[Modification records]

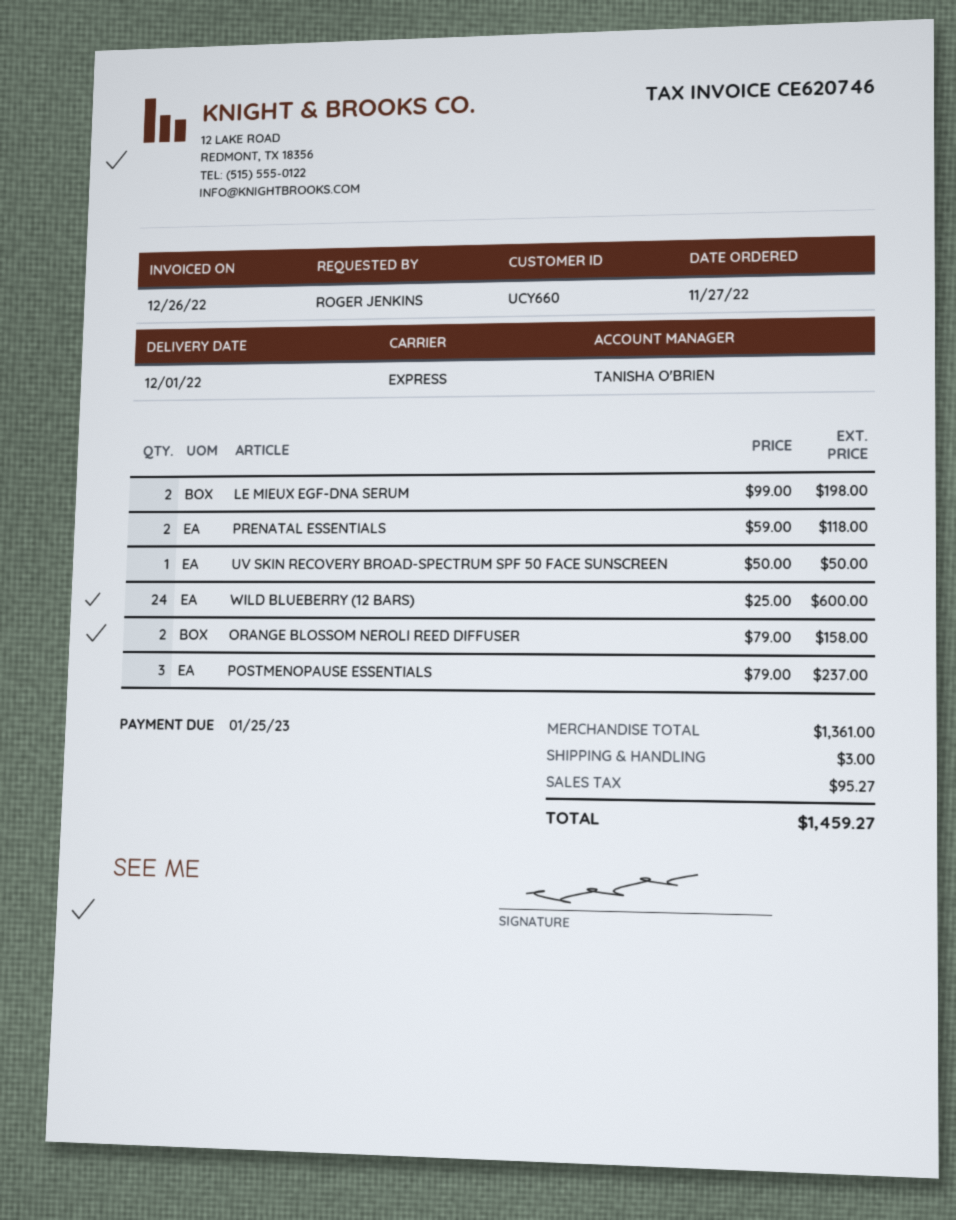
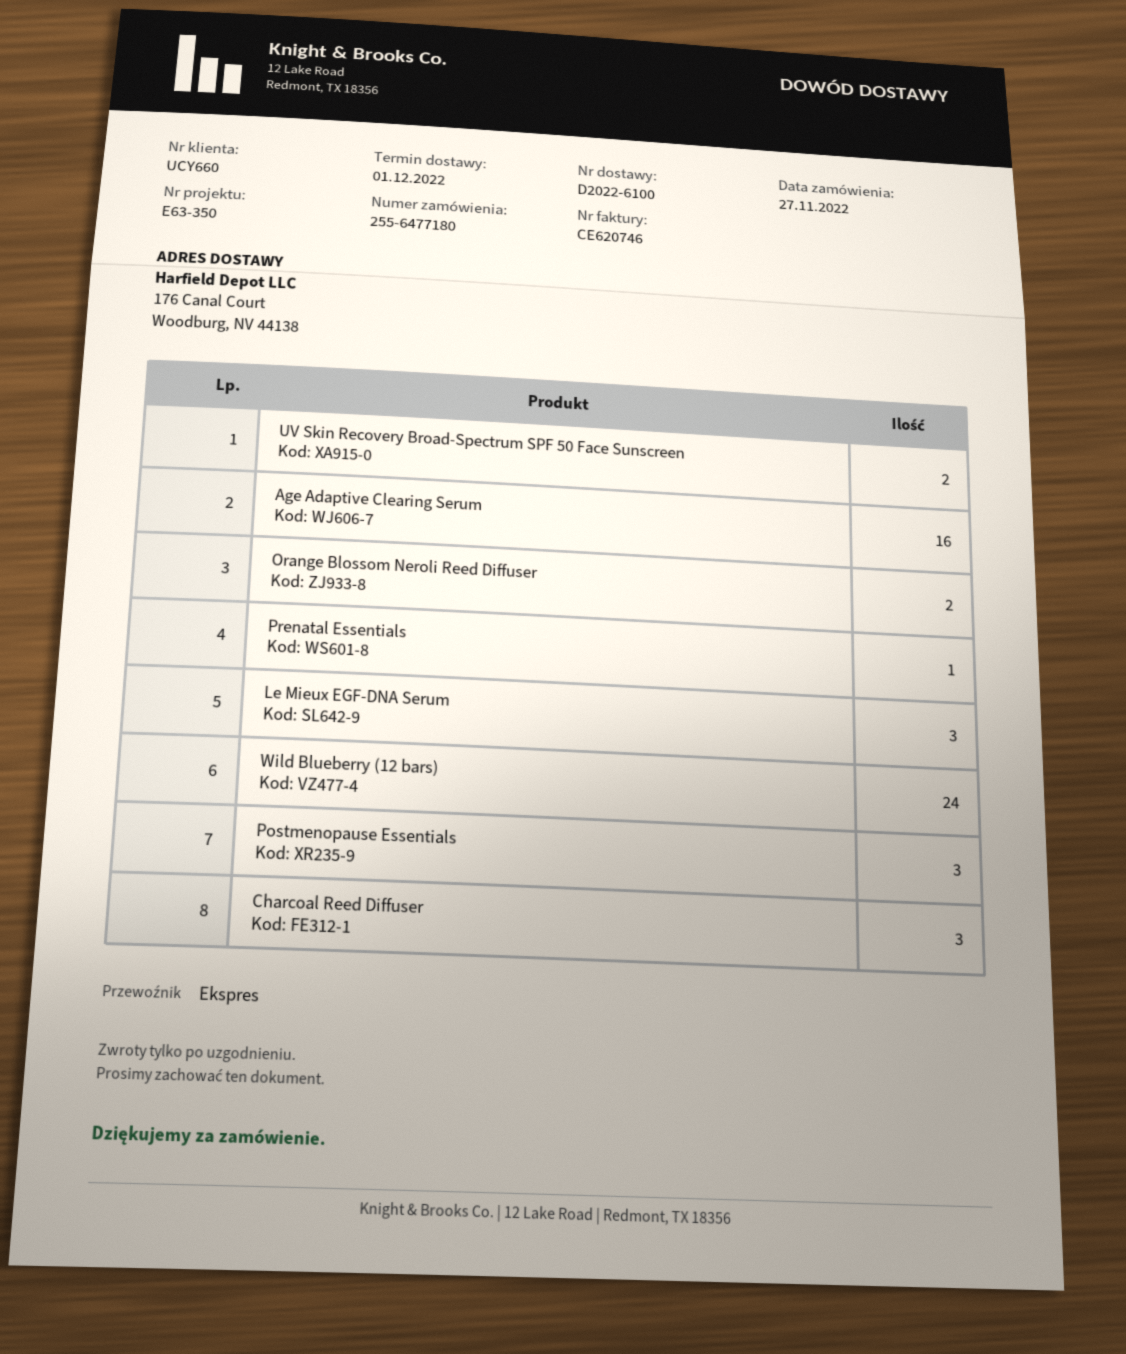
LE MIEUX EGF-DNA SERUM: 2 -> 3
PRENATAL ESSENTIALS: 2 -> 1
UV SKIN RECOVERY BROAD-SPECTRUM SPF 50 FACE SUNSCREEN: 1 -> 2
Age Adaptive Clearing Serum: none -> 16
Charcoal Reed Diffuser: none -> 3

Your goal:
The entries should be printed again exactly as written, leaving all pictures out.

Exercise solution:
LE MIEUX EGF-DNA SERUM: 2 -> 3
PRENATAL ESSENTIALS: 2 -> 1
UV SKIN RECOVERY BROAD-SPECTRUM SPF 50 FACE SUNSCREEN: 1 -> 2
Age Adaptive Clearing Serum: none -> 16
Charcoal Reed Diffuser: none -> 3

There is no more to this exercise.